Archive for the ‘Sysadmin Tales’ Category

Move to NCP

Chris Twa | August 31st, 2010 | No Comments »

Over the weekend we completed a number of upgrades:

  • Main storage is now based on Nexenta Core 3.0
  • zpools were upgraded
  • System memory on main storage was increased to 12GB
  • Additional gigabit ethernet interfaces were installed and aggregated (LACP layer 4) for the storage area network
  • A new storage switch was deployed
  • STP root was reassigned
  • CPUs were upgraded on one virtual host server

The performance increase has been fantastic and we’re still not done!  Our new array (two seven U320 disk raidz2 arrays) isn’t in use yet.  We have four SSDs to play around with and lots of benchmarks to run.  We’ll be trying various ZFS tricks like using an SSD for the ZIL and also playing with L2ARC.
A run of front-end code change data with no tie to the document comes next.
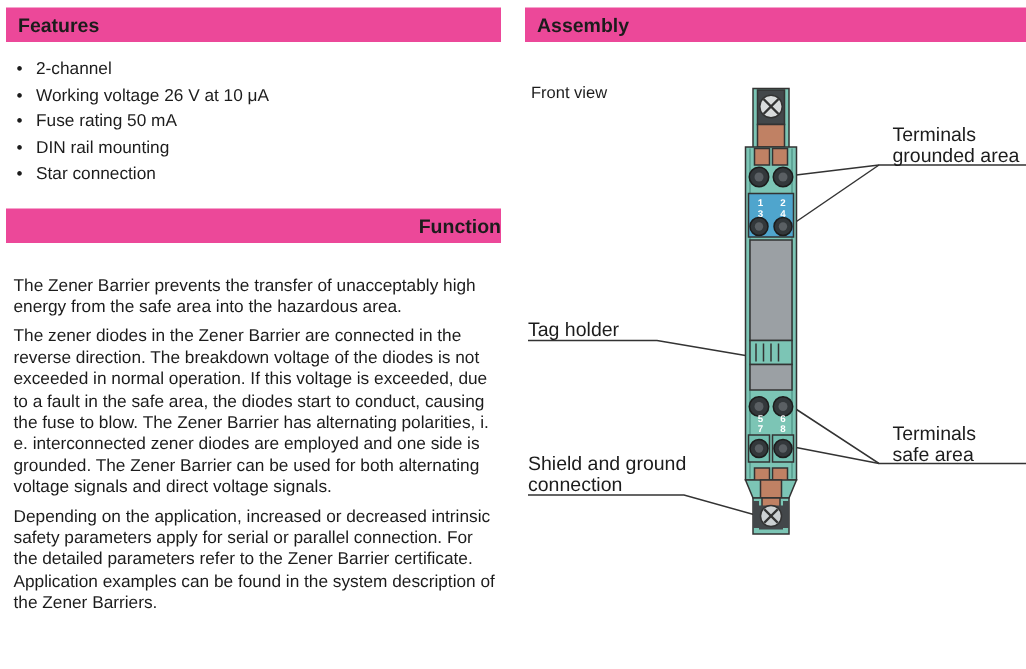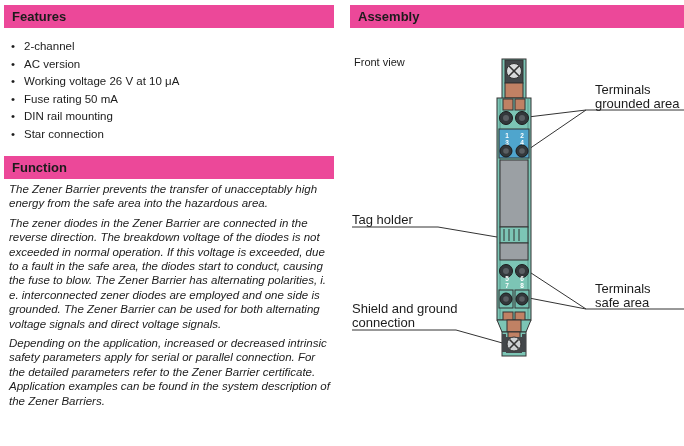--- a/index.html
+++ b/index.html
@@ -33,7 +33,6 @@
     </div>
     <ul class="feature-list">
       <li><span>2-channel</span></li>
-      <li><span>AC version</span></li>
       <li><span>Working voltage 26 V at 10 μA</span></li>
       <li><span>Fuse rating 50 mA</span></li>
       <li><span>DIN rail mounting</span></li>

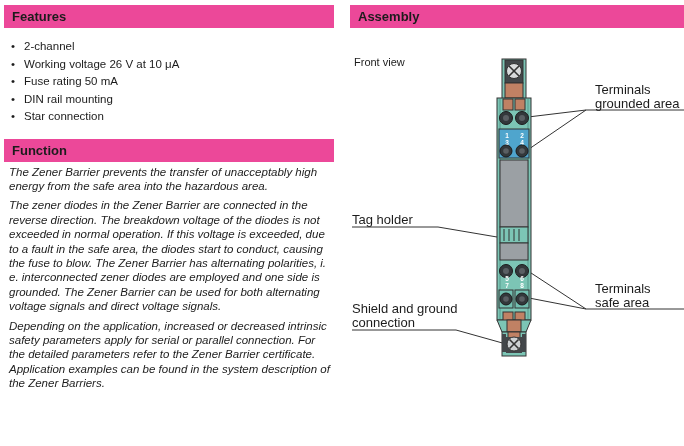--- a/index.html
+++ b/index.html
@@ -38,7 +38,7 @@
       <li><span>DIN rail mounting</span></li>
       <li><span>Star connection</span></li>
     </ul>
-    <div class="section-header" style="margin-top:13px;">
+    <div class="section-header" style="margin-top:13px;text-align:right;">
       <span>Function</span>
     </div>
     <div class="fn-text">

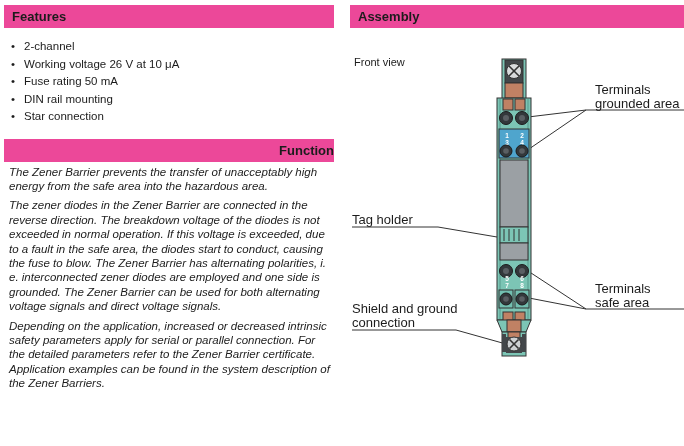--- a/index.html
+++ b/index.html
@@ -13,7 +13,7 @@
   .feature-list{list-style:none;margin:10px 0 0 0;padding:0;font-size:11.5px;}
   .feature-list li{position:relative;padding-left:20px;line-height:17.5px;}
   .feature-list li::before{content:"•";position:absolute;left:7px;top:0;}
-  .fn-text{margin-top:3px;padding-left:5px;padding-right:0;font-style:italic;}
+  .fn-text{margin-top:22px;padding-left:5px;padding-right:0;}
   .fn-text p{margin:0 0 5px 0;font-size:11.5px;line-height:14.4px;}
   .front-view{position:absolute;left:4px;top:56px;font-size:11px;font-weight:normal;}
   .lbl{position:absolute;font-size:13px;line-height:13.5px;}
Getting past the hotmail spam filter

Chris Twa | August 17th, 2010 | No Comments »

A client was having some problems sending to @hotmail.com addresses.  They weren’t on any RBLs or anything that bad, but nonetheless ALL their messages were going to the Junk Folder.  At an onsite consulting visit with this Saskatoon business, Saskaweb found the following resources  to check when delivering email to @hotmail.com:

http://mail.live.com/mail/troubleshooting.aspx

http://mail.live.com/mail/services.aspx

In short – make sure you have an SPF record!  We’re still waiting for hotmail to realize that we’ve added an SPF, but all of our checks now look good.  Fingers crossed!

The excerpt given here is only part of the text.